In the Great Commission Jesus said, “All authority in heaven and on earth has been given to me. Go therefore and make disciples of all nations…”And so the Church throughout the ages has brought the gospel to the nations.
And in the present the gospel continues to progress. Mark Noll puts it this way, “This past Sunday it’s possible that more Christian believers attend church in China than in all of so-called Christian Europe.” Or “This past Sunday more Anglicans attended the church in each of the countries of Kenya, south Africa, Tanzania and Uganda than Anglicans attended church in Britain, Canada and all of the Episcopalian churches in the U.S combined.” That’s great progress!
However, despite the growth of the church, the need for world mission is great. We need to remember that when the Great commission speaks of nations, it is speaking about people groups. The gospel has to go to every tribe, language and nation. It is estimated that there are some 6,700 unreached people groups around the world (Joshua Project). This means there are places around the world where there are less than 2% of Christians. In other words, The Asansol people group in India are a population of 564,000. No Church. Al Hudayada, Yemen. 618,000. No Church. Smarakaland, Uzbekistan, 504,000. No Church. There’s a lot of work to be done! There are still thousands of unreached people groups around the world. Millions of people in darkness that don’t have churches in their local town.I cannot emphasize enough that the need is great!
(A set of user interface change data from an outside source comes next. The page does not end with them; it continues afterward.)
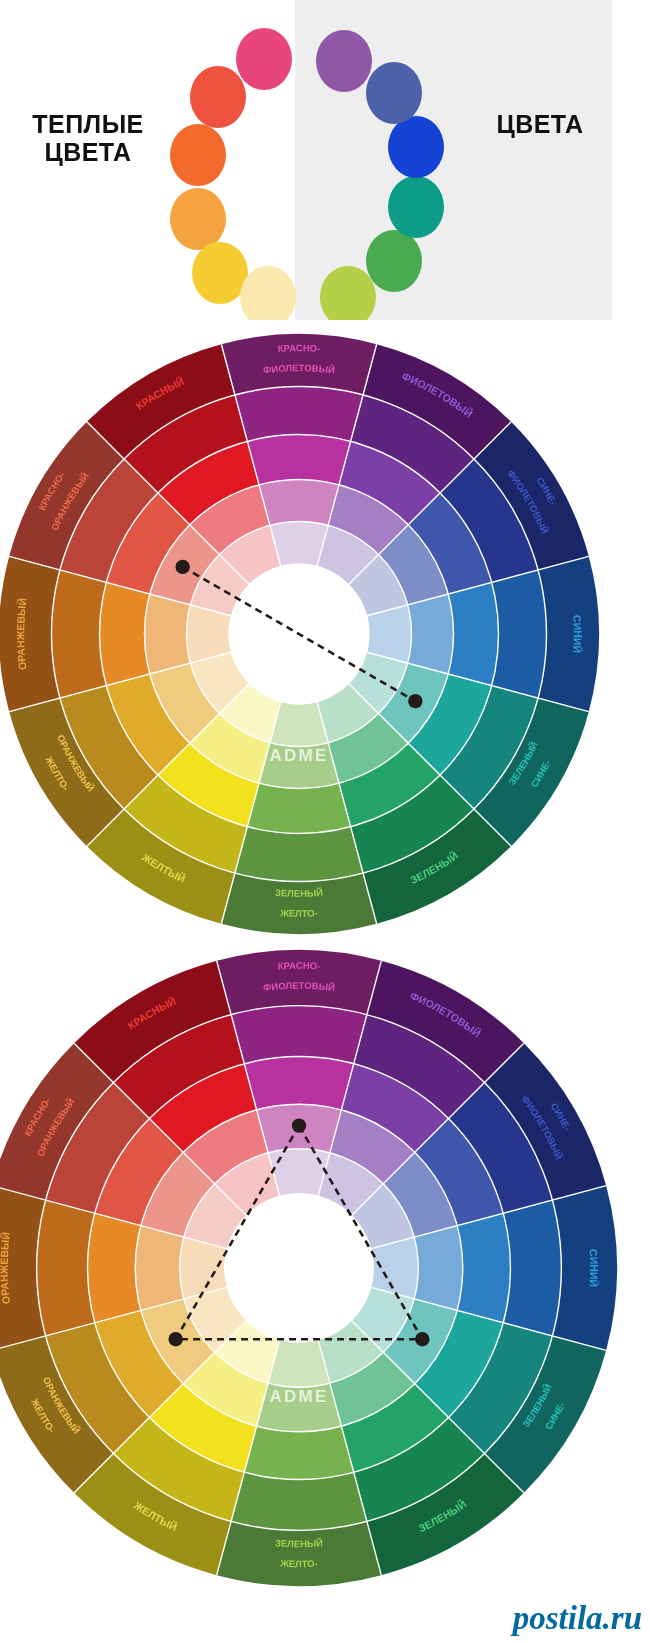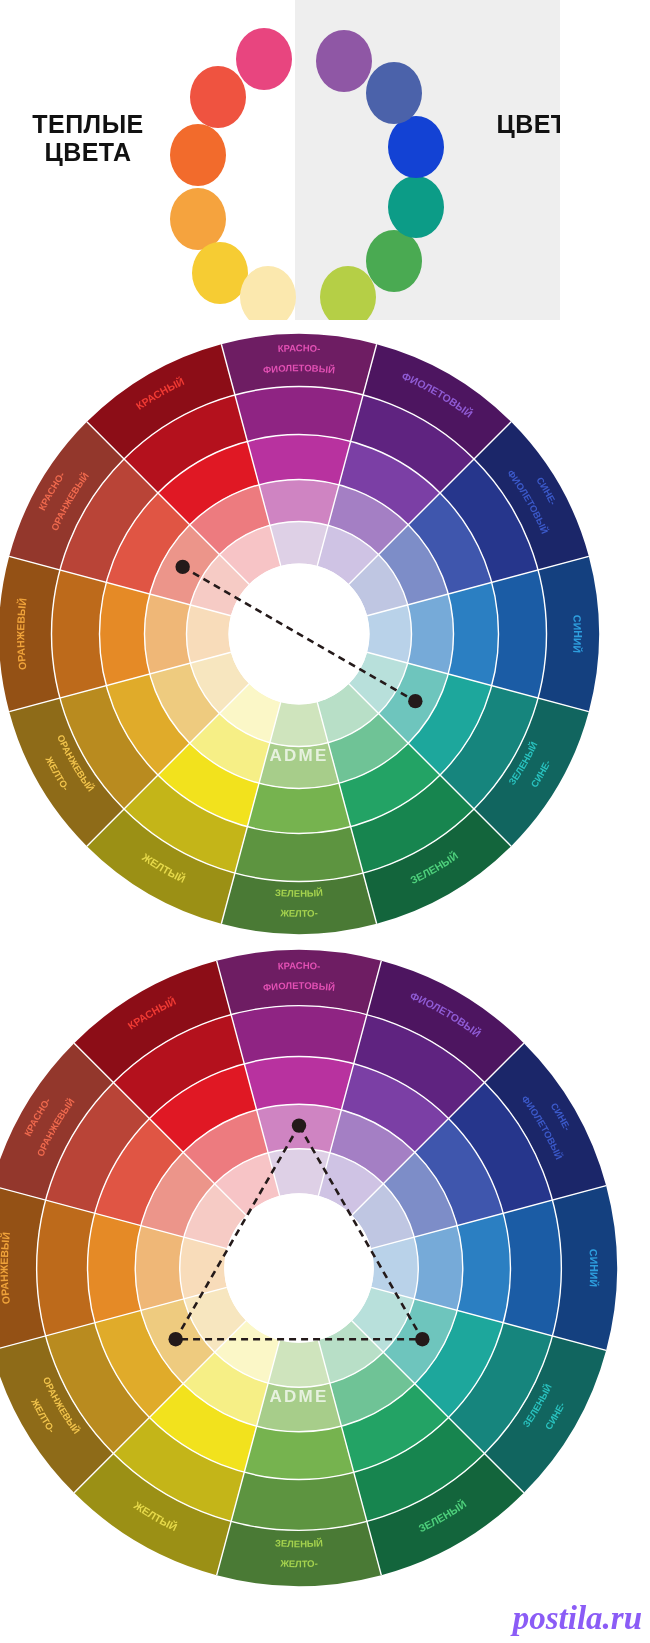"ТЕПЛЫЕ" #banner { width: 560px -> 612px }
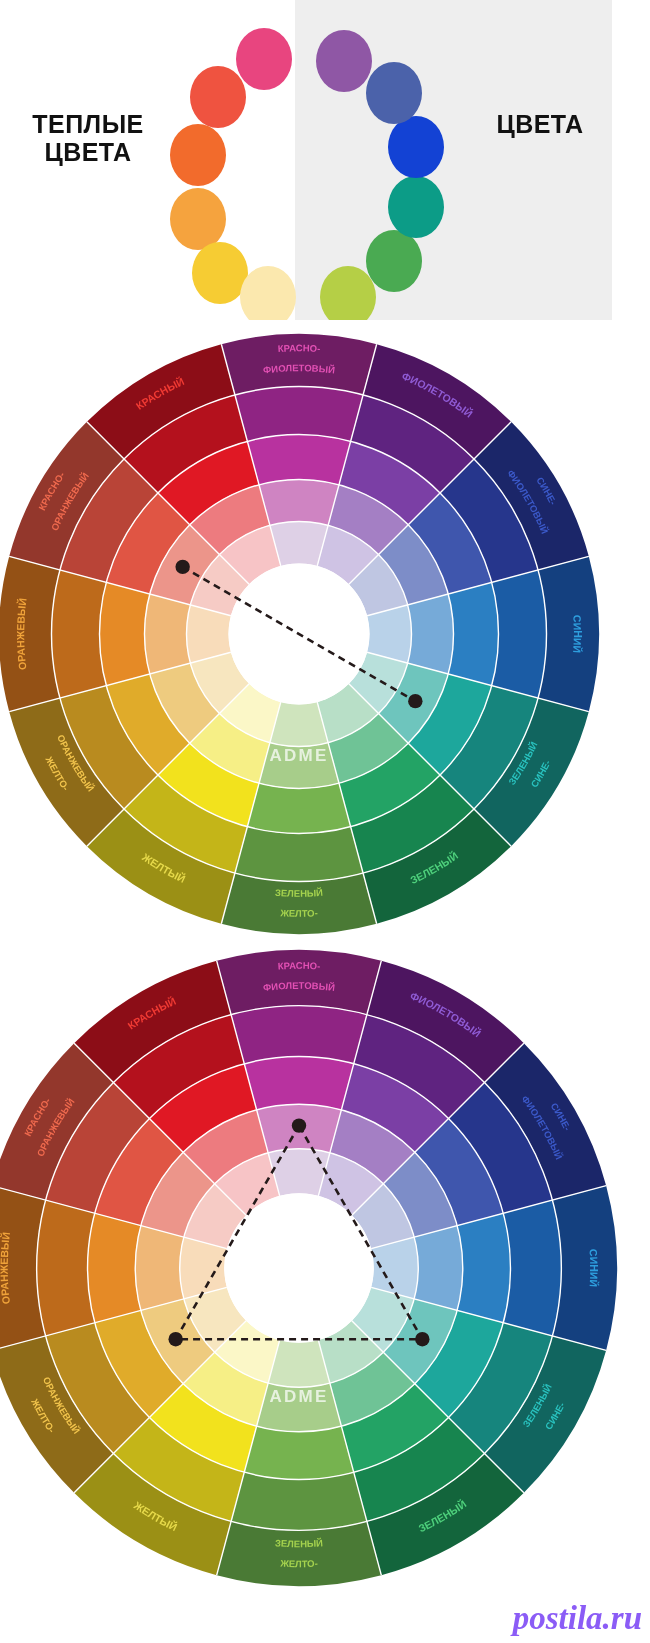"postila.ru" #postila { color: #8b5cf6 -> #0369a1 }
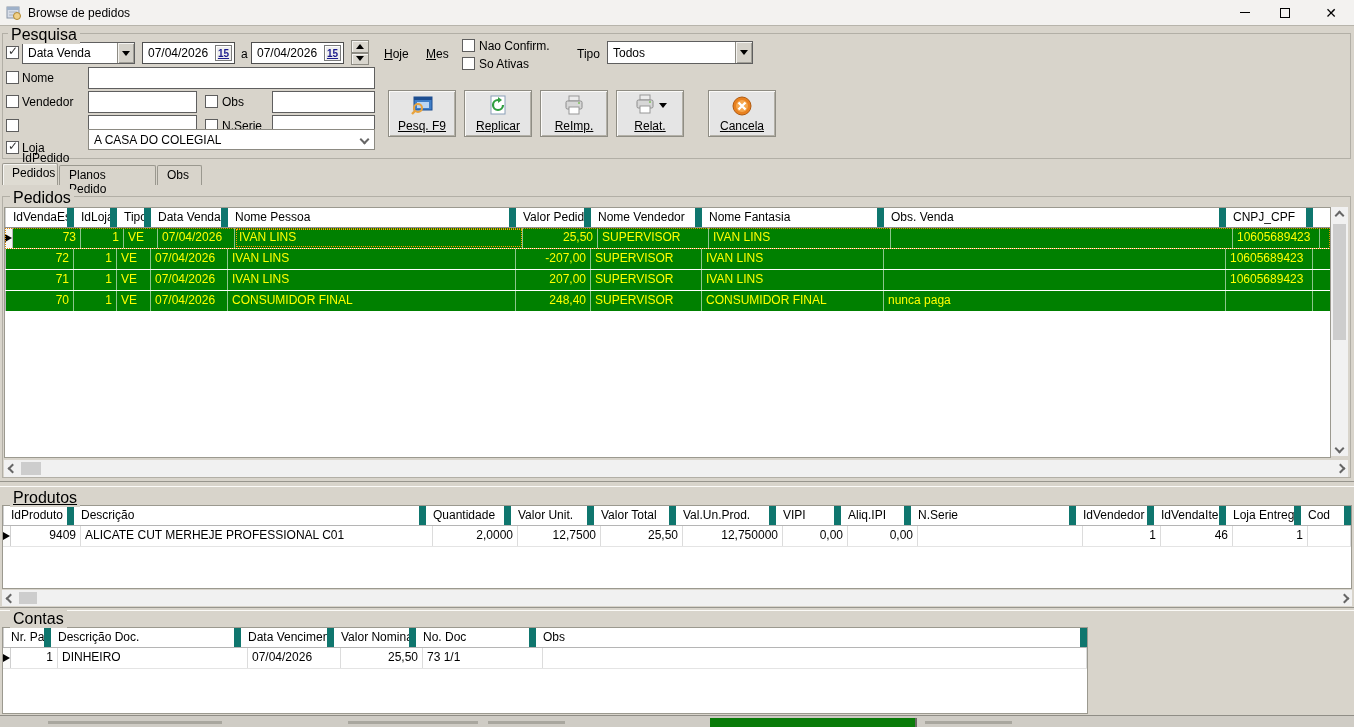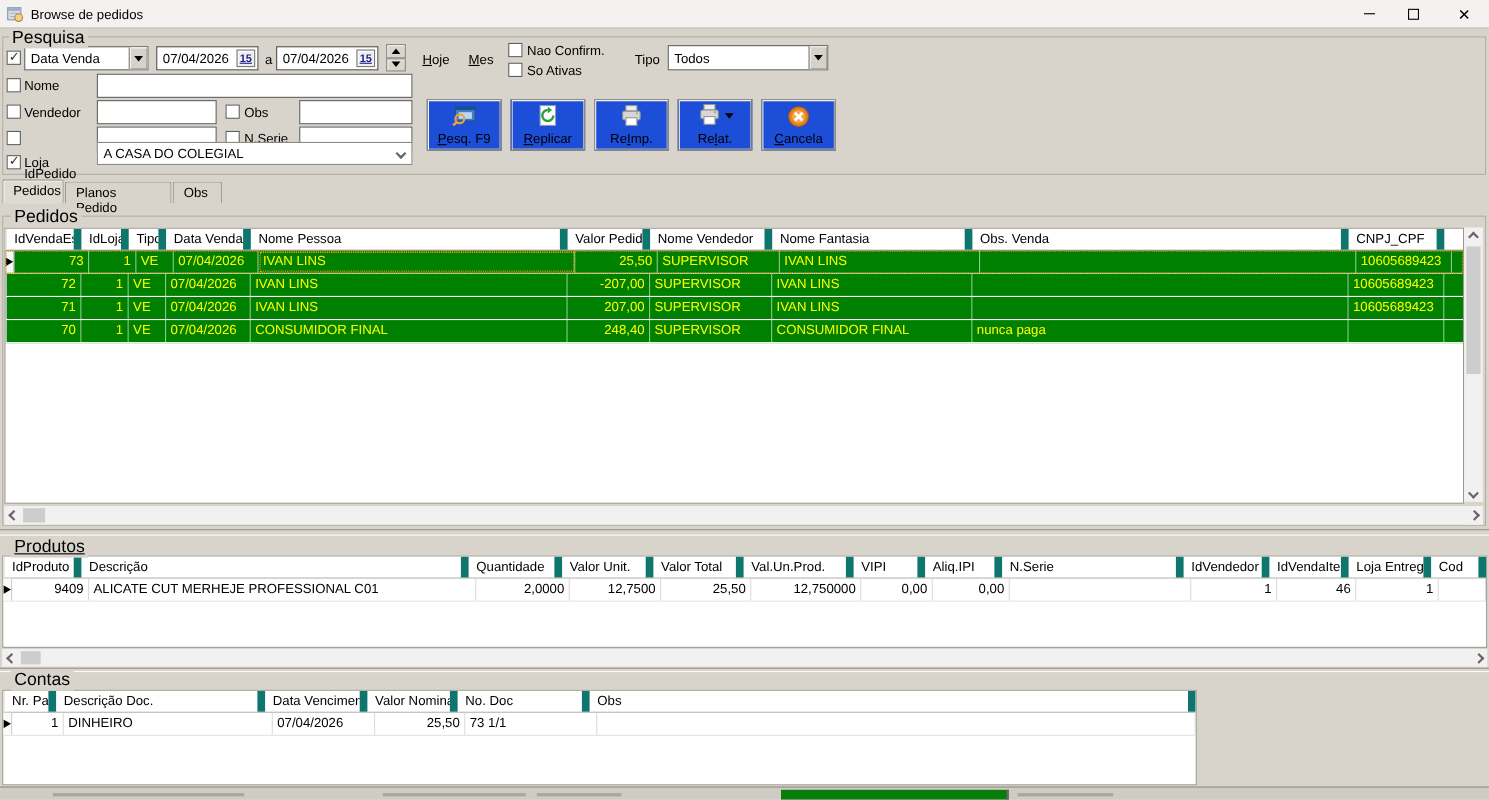"Pesq. F9" .tbtn { background: #1d4ed8 -> #e5e5e5; text-decoration: none -> underline }
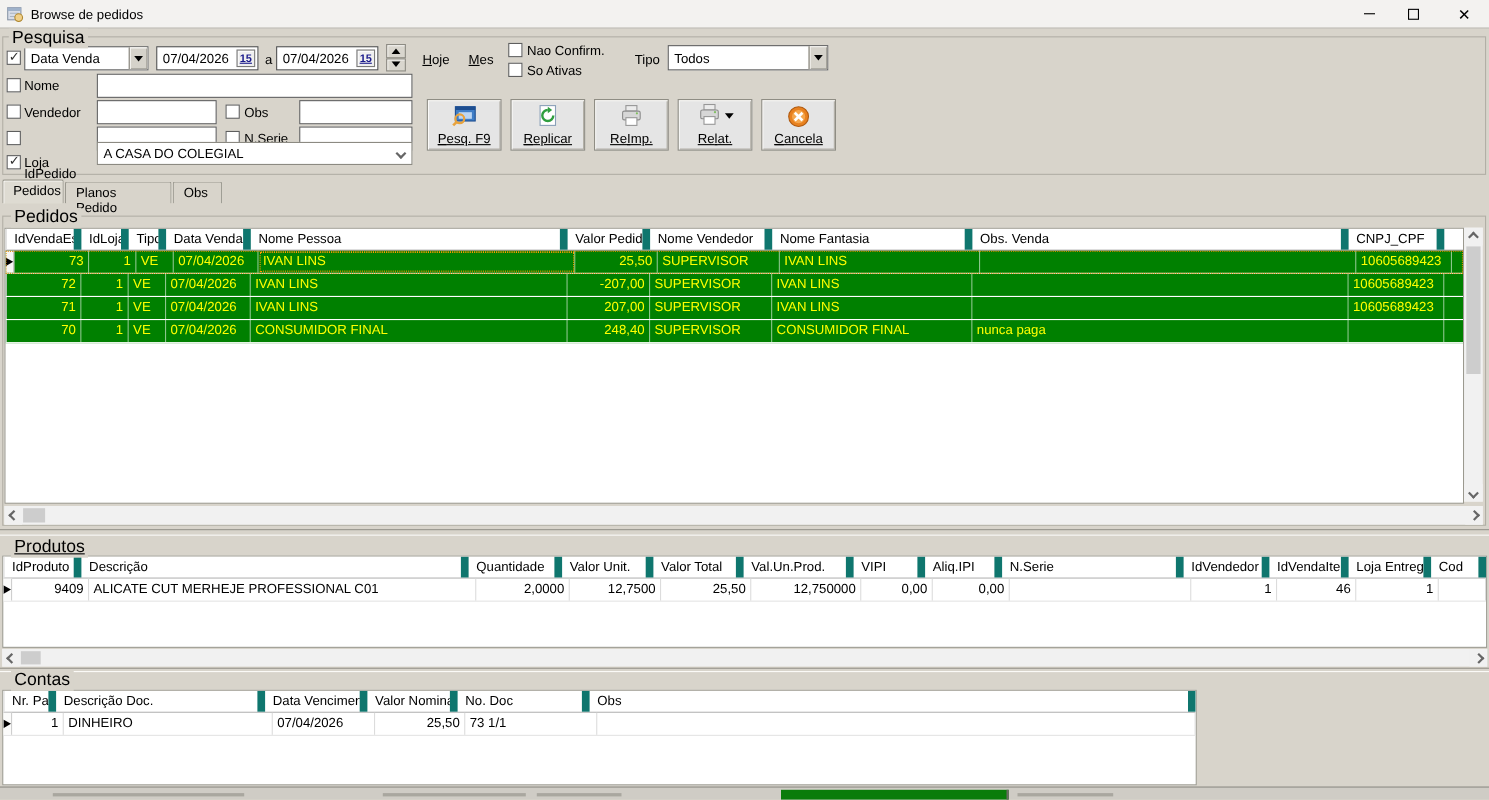"Cancela" button.tbtn { left: 692px -> 708px }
So where do we fit in? Let me encourage you again today to:
a. Pray. Pray the words of Psalm 67:1 “May God be gracious to us and bless us and make His face to shine upon us, that your way may be known on earth, your saving power among all nations.” Pray specifically for missionaries and ministries.
b. Give. Keep on giving. Not at the expense of other things we are called to give to for example the local church, local evangelism, diaconal work, etc. But, remember, amongst them, our calling to give toward spreading the gospel to the nations. MERF, the Bible League, Wycliffe, G.O.S.P.E.L work in India would all fit in to it.
c. Prepare. The church in general needs people to front up to spread the gospel. Or to facilitate it’s spread. Maybe some of our children will be called to that. It’s a noble thing to put before their minds.
So, in conclusion, Pentecost is a pivotal moment in world evangelization. Christ has poured out His Spirit in power. He is building His church. And so let us go and make disciples of the nations. Psalm 96:3 “Declare His glory among the nations, his marvellous works among all the peoples!”